Wo bleibt der ländliche Raum?
Die Belange ländlicher Räume hingegen sind nur unzureichend berücksichtigt. „Die Chance, diese wichtigen Wirtschafts- und Lebensorte durch stärkere politische Verankerung – etwa im Ministeriumstitel – hervorzuheben, wurde vertan,“ bemängelt dlv-Präsidentin Petra Bentkämper.
Die Prüfung eines jährlichen Familienbudgets für Familien mit kleinen Kindern und/oder pflegebedürftigen Angehörigen mit kleinen und mittleren Einkommen bewertet der dlv als positiv. Hier wird erwartet, dass im Nachgang konkrete Schritte eingeleitet werden, um tatsächlich sozialversicherungspflichtige Beschäftigung bei haushaltsnahen Dienstleistungen zu fördern.

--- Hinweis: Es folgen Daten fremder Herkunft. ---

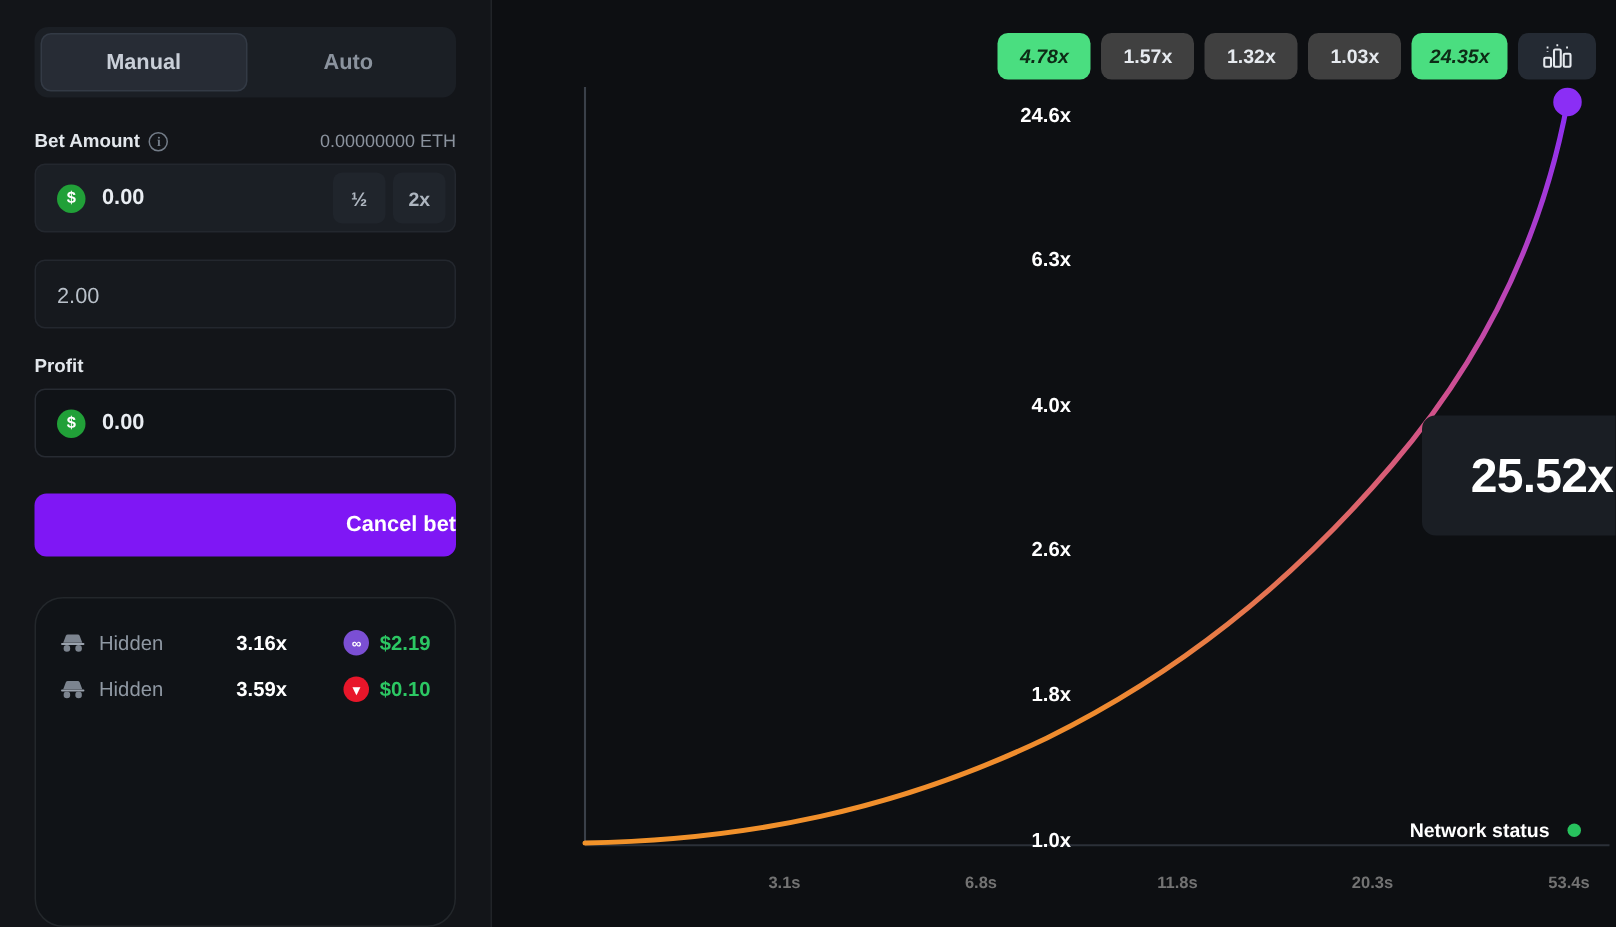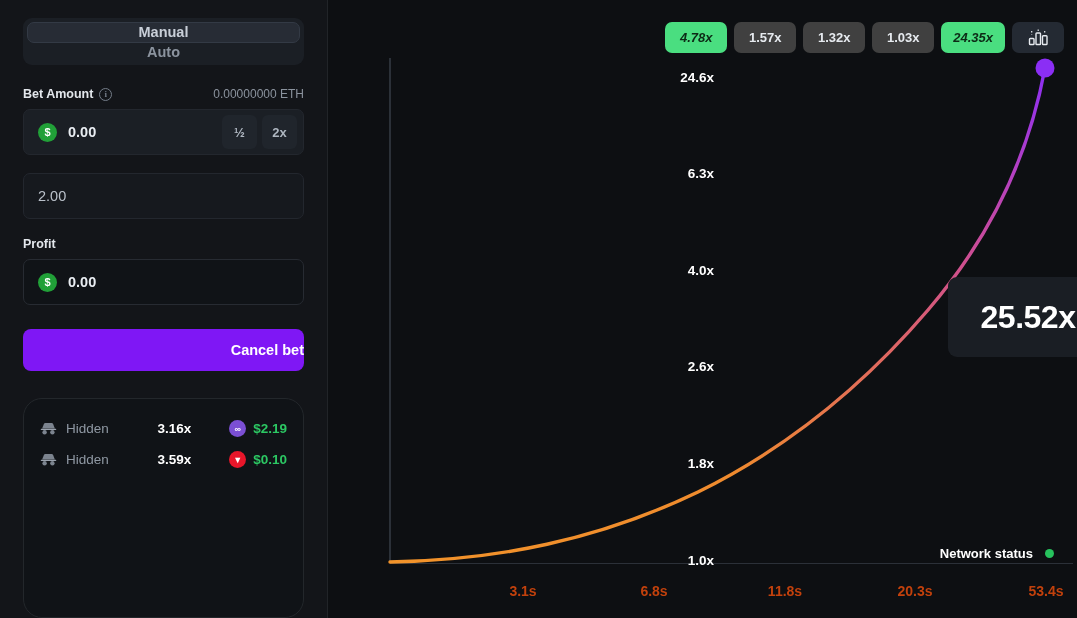--- a/index.html
+++ b/index.html
@@ -26,7 +26,6 @@
     padding: 4px;
     height: 47px;
     margin-bottom: 22px;
-    flex-direction: column;
   }
   .tab {
     flex: 1;

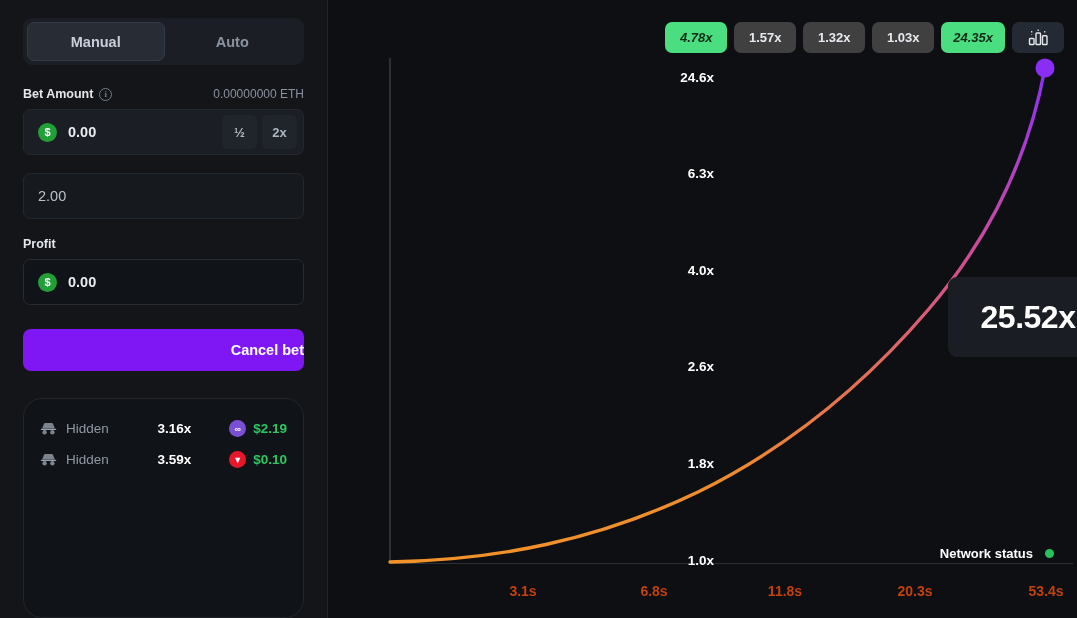--- a/index.html
+++ b/index.html
@@ -90,8 +90,8 @@
     background: #16191e;
     border: 1px solid #23272e;
     border-radius: 7px;
-    display: flex; align-items: center;
-    padding: 0 14px;
+    display: flex; align-items: flex-start;
+    padding: 16px 14px;
     margin-bottom: 18px;
     font-size: 14.5px; color: #b9c0c9;
   }

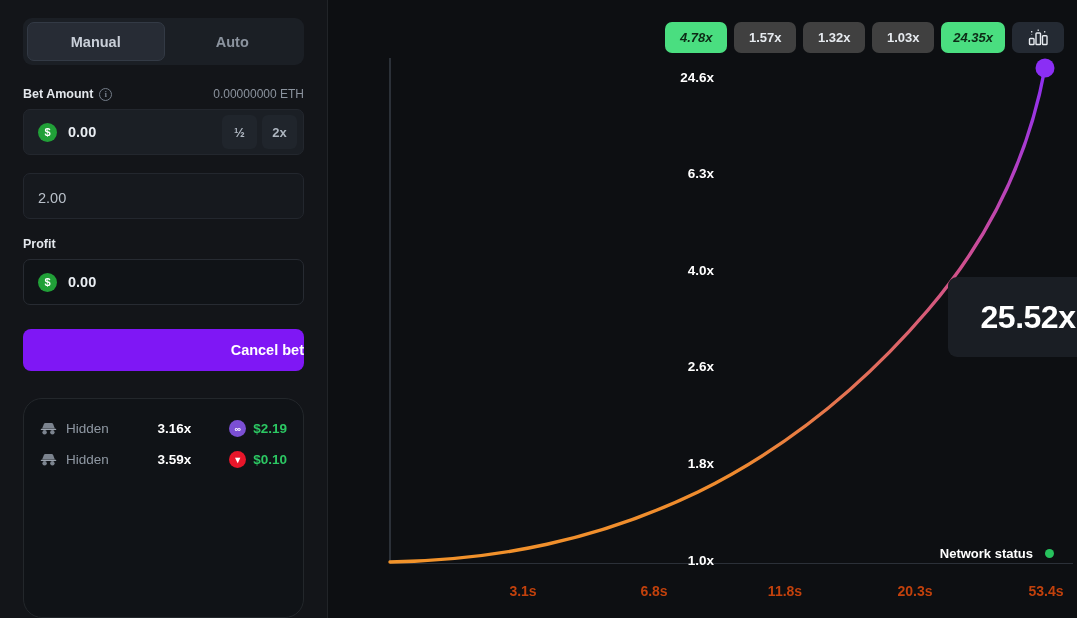--- a/index.html
+++ b/index.html
@@ -168,7 +168,7 @@
   .ylabels { position: absolute; left: 340px; width: 46px; top: 0; height: 618px; }
   .xlabel {
     position: absolute; transform: translateX(-50%);
-    font-size: 14px; font-weight: 600; color: #c2410c;
+    font-size: 11px; font-weight: 600; color: #737373;
     white-space: nowrap;
   }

Mit Freude nimmt der dlv die angekündigte Berücksichtigung der „Studie zur Lebens- und Arbeitssituation von Frauen in der Landwirtschaft“ in der Agrarsozialpolitik wahr. Jetzt müssen die konkreten Handlungsempfehlungen der Studie durch gezielte politische Maßnahmen umgesetzt werden, um die Gleichstellung in der Landwirtschaft voranzubringen.

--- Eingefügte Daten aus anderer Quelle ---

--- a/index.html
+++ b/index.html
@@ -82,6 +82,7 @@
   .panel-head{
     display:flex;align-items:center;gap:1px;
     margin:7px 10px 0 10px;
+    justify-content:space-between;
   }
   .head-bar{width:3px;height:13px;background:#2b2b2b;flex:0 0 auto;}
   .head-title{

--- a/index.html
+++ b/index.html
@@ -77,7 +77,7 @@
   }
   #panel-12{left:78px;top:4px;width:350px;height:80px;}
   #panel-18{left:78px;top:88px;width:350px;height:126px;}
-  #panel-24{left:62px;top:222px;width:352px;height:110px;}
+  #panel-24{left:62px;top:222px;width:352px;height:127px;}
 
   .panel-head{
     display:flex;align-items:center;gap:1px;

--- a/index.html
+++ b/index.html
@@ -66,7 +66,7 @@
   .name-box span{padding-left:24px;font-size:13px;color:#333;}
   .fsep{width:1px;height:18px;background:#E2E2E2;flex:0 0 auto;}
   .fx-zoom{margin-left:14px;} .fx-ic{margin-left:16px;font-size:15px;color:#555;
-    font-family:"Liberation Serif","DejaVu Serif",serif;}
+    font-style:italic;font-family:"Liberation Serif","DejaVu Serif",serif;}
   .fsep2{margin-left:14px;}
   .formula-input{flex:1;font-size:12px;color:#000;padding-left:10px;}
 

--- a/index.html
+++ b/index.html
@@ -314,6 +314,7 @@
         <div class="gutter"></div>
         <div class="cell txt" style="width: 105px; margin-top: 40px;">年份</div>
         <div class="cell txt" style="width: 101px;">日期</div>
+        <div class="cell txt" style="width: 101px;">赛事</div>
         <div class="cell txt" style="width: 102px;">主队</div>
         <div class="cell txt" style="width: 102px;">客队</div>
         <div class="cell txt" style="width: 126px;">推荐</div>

Zentrale Anliegen zur tatsächlichen Stärkung der Autonomie von Frauen bleiben jedoch auf der Strecke. Die Koalitionspartner schenken der Entkriminalisierung von Schwangerschaftsabbrüchen keine Beachtung. Das Selbstbestimmungsrecht von Frauen darf nicht durch Ignorieren wissenschaftlicher und gesellschaftlicher Realitäten infrage gestellt werden.
Den Erhalt eines eigenständigen Ministeriums für Entwicklung bewertet der dlv grundlegend als positiv. Die Ankündigung zur Absenkung der Mittel für die staatliche Entwicklungszusammenarbeit erfüllen den dlv hingegen mit großer Sorge. Denn für den dlv ist klar, dass nachhaltige Entwicklungsziele nur mit staatlicher finanzieller Unterstützung erreicht werden können.